*What you should do*.
When you copy the data, keep every line exactly as written and skip the pictures.

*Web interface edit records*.
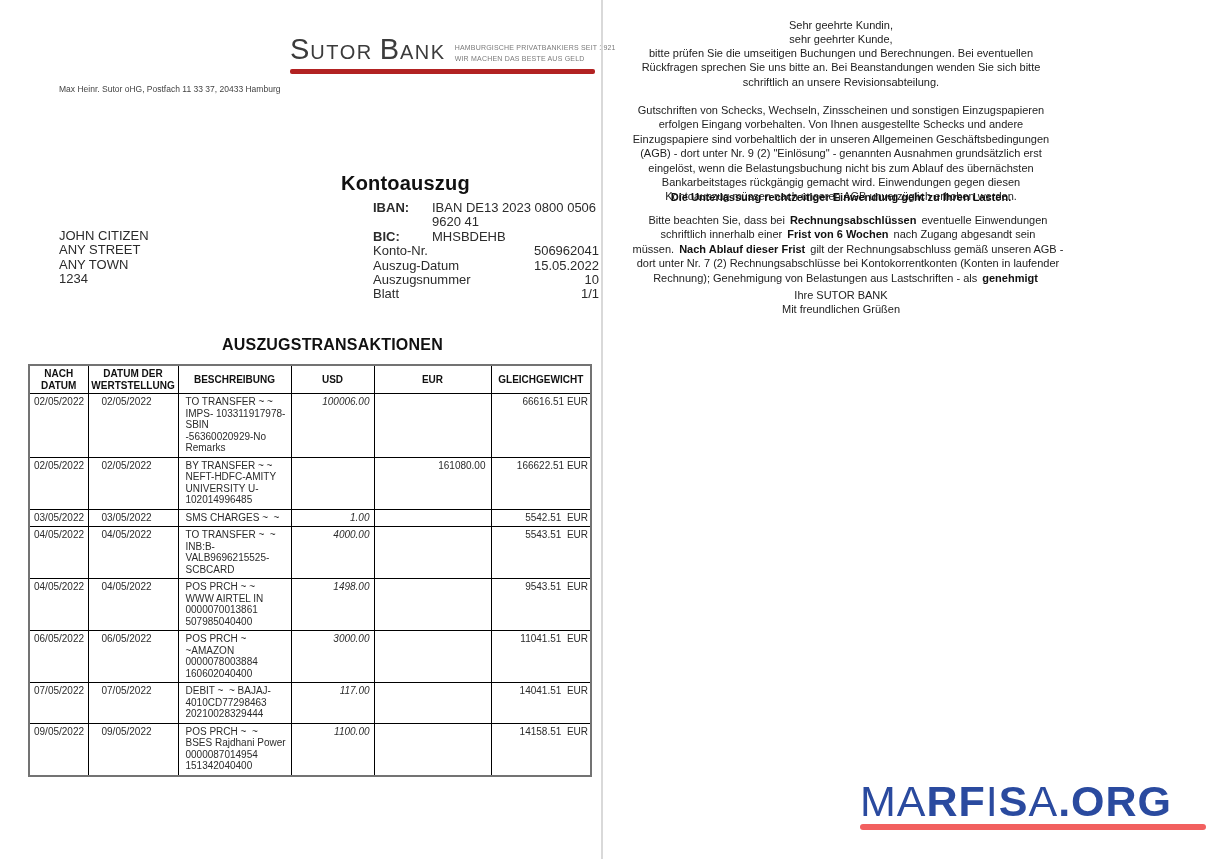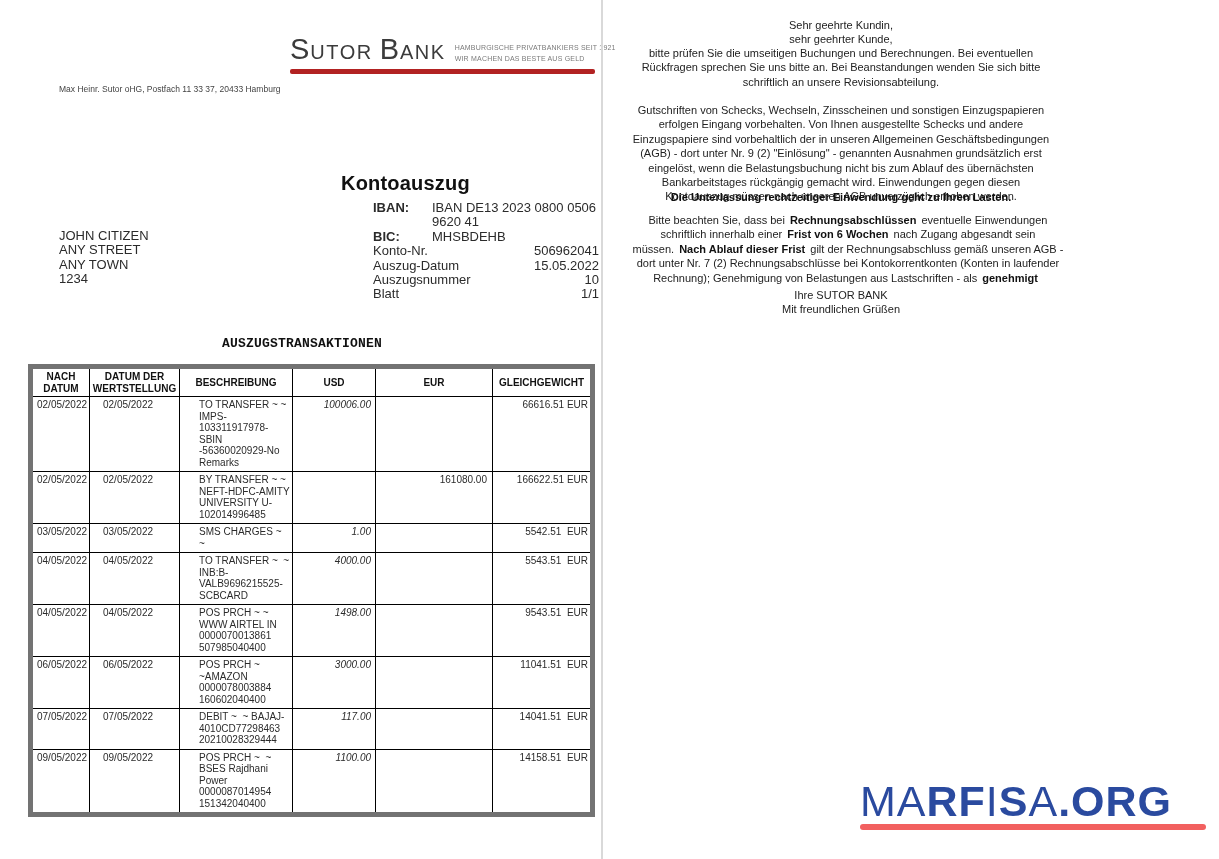--- a/index.html
+++ b/index.html
@@ -25,35 +25,35 @@
 
   .recipient { position:absolute; left:59px; top:193px; font-size:13px; line-height:14.3px; color:#2b2b2b;margin-top:36px; }
 
   .stmt-title { position:absolute; left:341px; top:172px; font-size:20px; font-weight:bold; color:#111; letter-spacing:0.2px; }
 
   .stmt-info { position:absolute; left:341px; top:201px; width:226px; font-size:13px; line-height:14.4px; color:#2b2b2b;margin-left:32px; }
   .info-row { display:flex; }
   .info-label-b { font-weight:bold; width:59px; flex:none; }
   .meta-row { display:flex; justify-content:space-between; }
 
-  .tx-title { position:absolute; left:222px; top:336px; font-size:13px; font-weight:bold; color:#111; letter-spacing:0.2px;font-family:Liberation Mono, monospace; }
+  .tx-title { position:absolute; left:222px; top:336px; font-size:16px; font-weight:bold; color:#111; letter-spacing:0.2px; }
 
   table.tx-table {
     position:absolute; left:28px; top:364px; width:562px;
     border-collapse:collapse; table-layout:fixed;
-    border:5px solid #737373; font-size:10px; color:#2b2b2b;
+    border:2px solid #737373; font-size:10px; color:#2b2b2b;
   }
   .tx-table th {
     border:1px solid #000; font-weight:bold; text-align:center;
     white-space:pre-line; padding:2px 1px; font-size:10px; line-height:11.5px; color:#111;
   }
   .tx-table td { border:1px solid #000; vertical-align:top; line-height:11.5px; padding:2px 0 3px 0; }
   td.c-d1 { padding-left:4px; }
   td.c-d2 { padding-left:13px; }
-  td.c-desc { padding-left:19px; padding-right:2px; white-space:pre-wrap; }
+  td.c-desc { padding-left:7px; padding-right:2px; white-space:pre-wrap; }
   td.c-usd { text-align:right; padding-right:4px;font-style:italic; }
   td.c-eur { text-align:right; padding-right:5px; }
   td.c-bal { text-align:right; padding-right:2px; white-space:pre; }
 
   
   .r-block { position:absolute; left:632px; width:418px; font-size:11px; line-height:14.4px; color:#222;text-align:center; }
   .r-salutation { top:18px; }
   .r-para1 { top:46px; }
   .r-para2 { top:103px; }
   .r-notice { top:190px; font-weight:bold; color:#111; }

*Result*.
--- a/index.html
+++ b/index.html
@@ -25,35 +25,35 @@
 
   .recipient { position:absolute; left:59px; top:193px; font-size:13px; line-height:14.3px; color:#2b2b2b;margin-top:36px; }
 
   .stmt-title { position:absolute; left:341px; top:172px; font-size:20px; font-weight:bold; color:#111; letter-spacing:0.2px; }
 
   .stmt-info { position:absolute; left:341px; top:201px; width:226px; font-size:13px; line-height:14.4px; color:#2b2b2b;margin-left:32px; }
   .info-row { display:flex; }
   .info-label-b { font-weight:bold; width:59px; flex:none; }
   .meta-row { display:flex; justify-content:space-between; }
 
-  .tx-title { position:absolute; left:222px; top:336px; font-size:13px; font-weight:bold; color:#111; letter-spacing:0.2px;font-family:Liberation Mono, monospace; }
+  .tx-title { position:absolute; left:222px; top:336px; font-size:16px; font-weight:bold; color:#111; letter-spacing:0.2px; }
 
   table.tx-table {
     position:absolute; left:28px; top:364px; width:562px;
     border-collapse:collapse; table-layout:fixed;
-    border:5px solid #737373; font-size:10px; color:#2b2b2b;
+    border:2px solid #737373; font-size:10px; color:#2b2b2b;
   }
   .tx-table th {
     border:1px solid #000; font-weight:bold; text-align:center;
     white-space:pre-line; padding:2px 1px; font-size:10px; line-height:11.5px; color:#111;
   }
   .tx-table td { border:1px solid #000; vertical-align:top; line-height:11.5px; padding:2px 0 3px 0; }
   td.c-d1 { padding-left:4px; }
   td.c-d2 { padding-left:13px; }
-  td.c-desc { padding-left:19px; padding-right:2px; white-space:pre-wrap; }
+  td.c-desc { padding-left:7px; padding-right:2px; white-space:pre-wrap; }
   td.c-usd { text-align:right; padding-right:4px;font-style:italic; }
   td.c-eur { text-align:right; padding-right:5px; }
   td.c-bal { text-align:right; padding-right:2px; white-space:pre; }
 
   
   .r-block { position:absolute; left:632px; width:418px; font-size:11px; line-height:14.4px; color:#222;text-align:center; }
   .r-salutation { top:18px; }
   .r-para1 { top:46px; }
   .r-para2 { top:103px; }
   .r-notice { top:190px; font-weight:bold; color:#111; }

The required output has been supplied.